[tahoe-dev] convergent encryption reconsidered
zooko
zooko at zooko.com
Thu Mar 20 12:42:18 PDT 2008
(This is an ASCII rendering of https://zooko.com/
convergent_encryption_reconsidered.html .)
Convergent Encryption Reconsidered
Written by Zooko Wilcox-O'Hearn, documenting ideas due to Drew
Perttula, Brian Warner, and Zooko Wilcox-O'Hearn, 2008-03-20.
Abstract
Convergent encryption is already known to suffer from a
confirmation-of-a-file attack. We show that it suffers also
from a learn-partial-information attack. The conditions under
which this attack works cannot be predicted by a computer
program nor by an unsophisticated user. We propose a solution
which trades away part of the space savings benefits of
convergent encryption in order to prevent this new attack. Our
defense also prevents the old attack.
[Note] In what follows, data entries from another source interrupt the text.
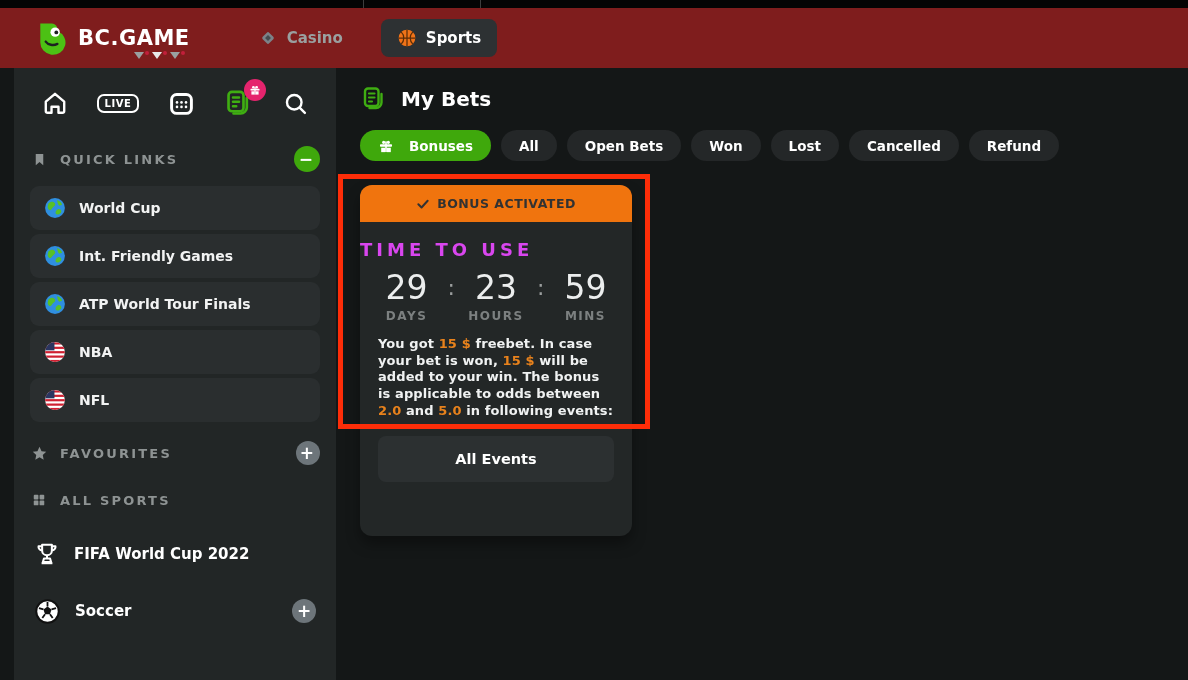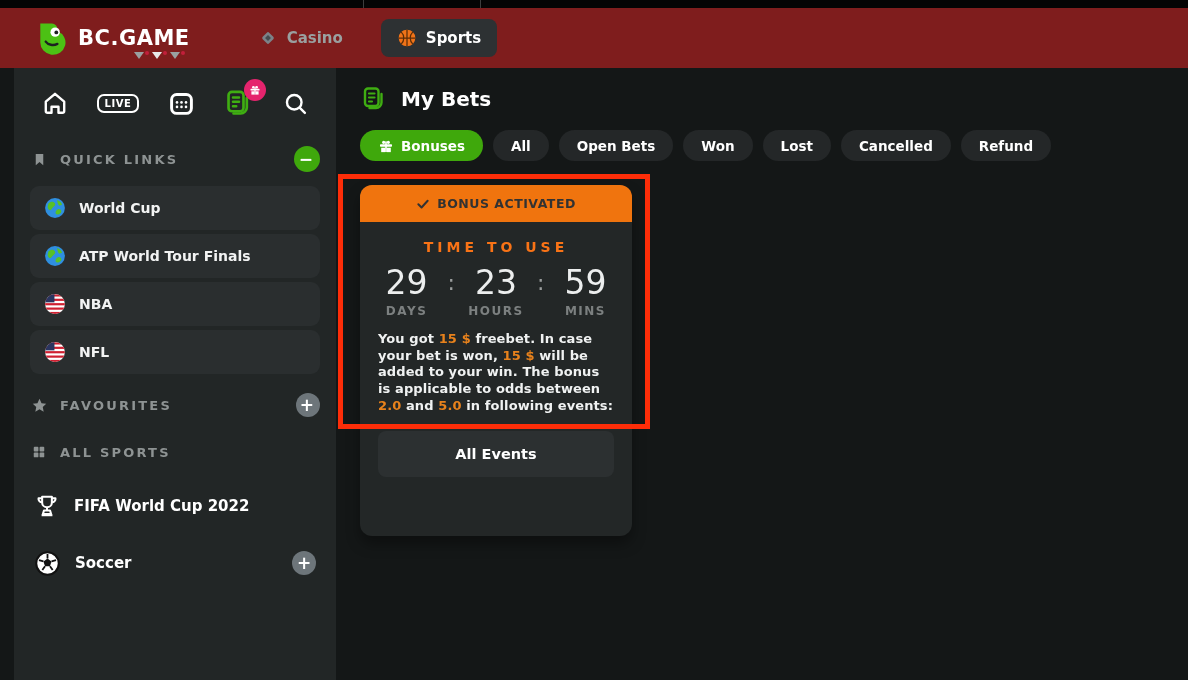--- a/index.html
+++ b/index.html
@@ -70,7 +70,7 @@
   .page-title { font-size:20px; font-weight:700; color:#fff; }
   .chips { display:flex; align-items:center; gap:10px; margin-top:16px; }
   .chip { height:31px; border-radius:16px; background:#242728; display:flex; align-items:center;
-          padding:0 18px; font-size:13.5px; font-weight:700; color:#fff; cursor:pointer; gap:7px; }
+          padding:0 18px; font-size:13.5px; font-weight:700; color:#fff; cursor:pointer; gap:15px; }
   .chip.active { background:#3fa80c; }
   .chip svg { width:16px; height:16px; }
 

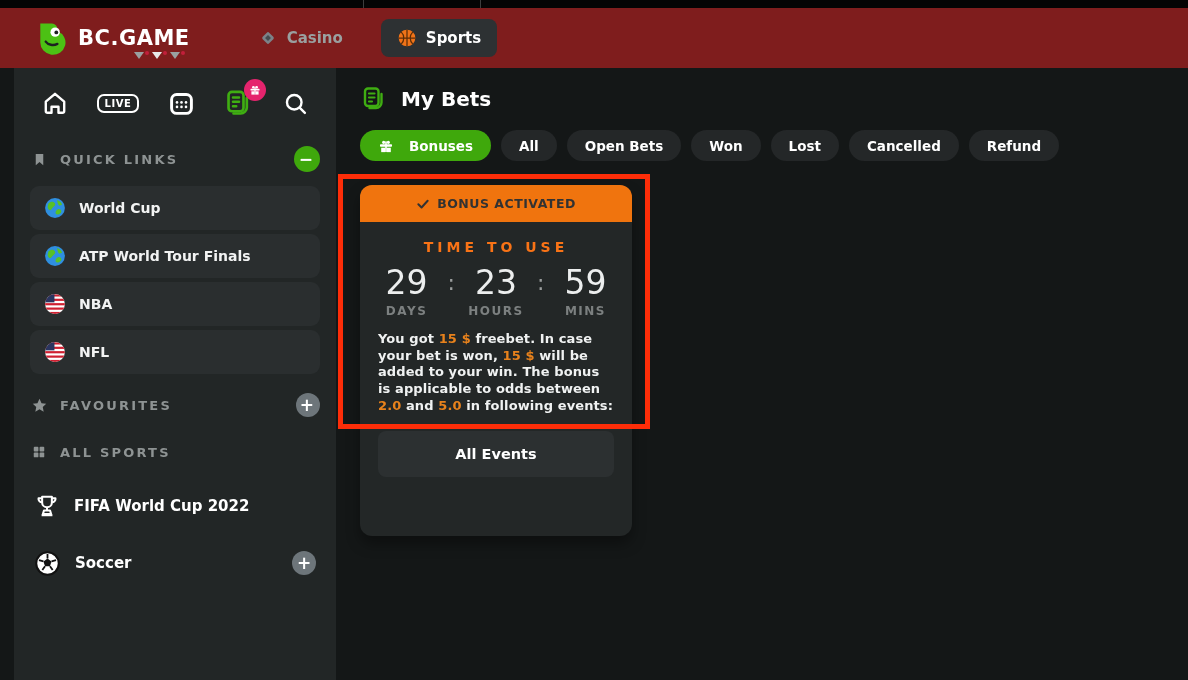--- a/index.html
+++ b/index.html
@@ -220,6 +220,15 @@
         <path d="M12 2.8 C14 3.3 15.8 5 16.4 7 L13.8 8 C12.8 7 12 4.8 12 2.8 Z" fill="#58c026"></path>
         <path d="M13 11 C15 10.8 16.2 12 15.6 14 C14.2 16 11.2 16.4 10.6 15 C10 13.4 11.5 11.4 13 11 Z" fill="#58c026"></path>
       </svg>
+      <span class="lbl">Int. Friendly Games</span>
+    </div>
+    <div class="ql-item">
+      <svg viewBox="0 0 20 20">
+        <circle cx="10" cy="10" r="9" fill="#2f8fe0"></circle>
+        <path d="M4 6 C6 3.8 9 4 10 6 C11 8 8 9 7 11 C6 13 4 12 3.3 9 Z" fill="#58c026"></path>
+        <path d="M12 2.8 C14 3.3 15.8 5 16.4 7 L13.8 8 C12.8 7 12 4.8 12 2.8 Z" fill="#58c026"></path>
+        <path d="M13 11 C15 10.8 16.2 12 15.6 14 C14.2 16 11.2 16.4 10.6 15 C10 13.4 11.5 11.4 13 11 Z" fill="#58c026"></path>
+      </svg>
       <span class="lbl">ATP World Tour Finals</span>
     </div>
     <div class="ql-item">

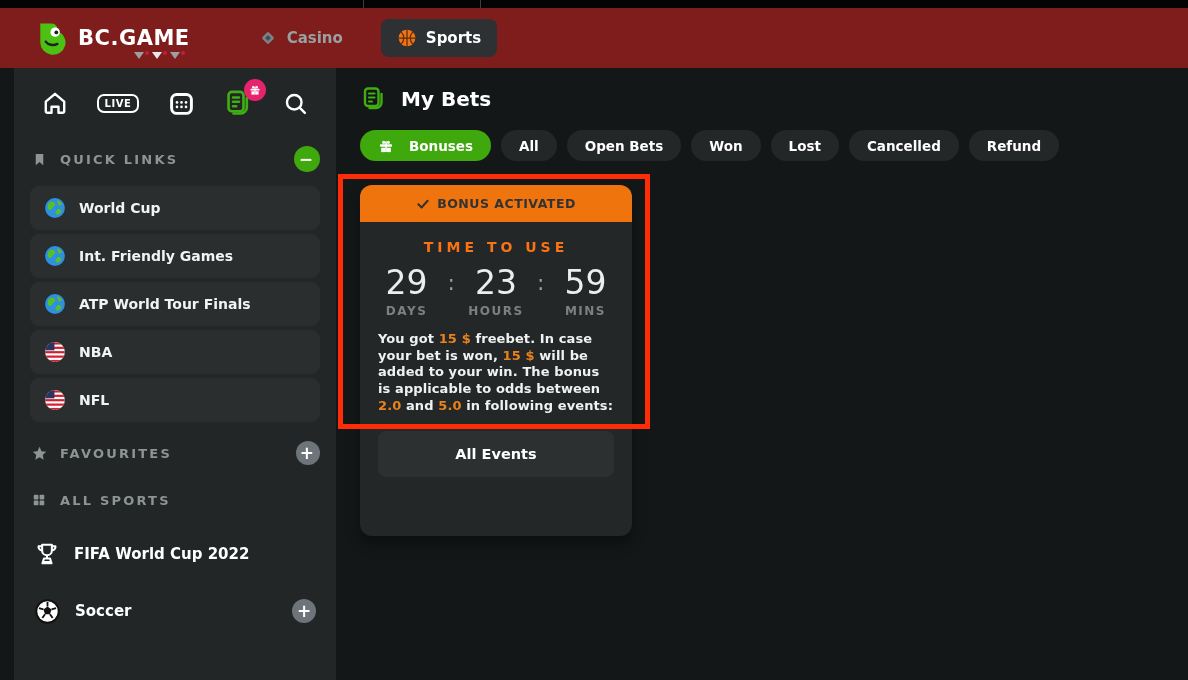--- a/index.html
+++ b/index.html
@@ -80,8 +80,8 @@
   .bonus-head { height:37px; background:#f0740e; display:flex; align-items:center; justify-content:center;
                 gap:7px; font-size:12.5px; font-weight:600; letter-spacing:.5px; color:#323232; }
   .bonus-head svg { width:14px; height:14px; }
-  .timer-title { margin-top:17px; text-align:center; font-size:14px; font-weight:700;
-                 letter-spacing:4px; color:#f97316; }
+  .timer-title { margin-top:17px; text-align:left; font-size:18px; font-weight:700;
+                 letter-spacing:4px; color:#d946ef; }
   .countdown { display:flex; justify-content:center; align-items:flex-start; gap:13px; margin-top:8px; }
   .cd-block { text-align:center; min-width:56px; }
   .cd-num { font-size:33px; font-weight:500; color:#eceeee; line-height:40px; }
The issues are presented
in the context of the Tahoe Least-AUthority Grid File System, a
secure decentralized filesystem.
Background -- The Confirmation-Of-A-File Attack
Convergent encryption, also known as content hash keying, was
first mentioned by John Pettitt on the cypherpunks list in 1996
[1], was used by Freenet [2] and Mojo Nation [3] in 2000, and
was analyzed in a technical report by John Doceur et al. in
2002 [4]. Today it is used by at least Freenet, GNUnet [5],
flud [6], and the Tahoe Least-AUthority Grid File System [7].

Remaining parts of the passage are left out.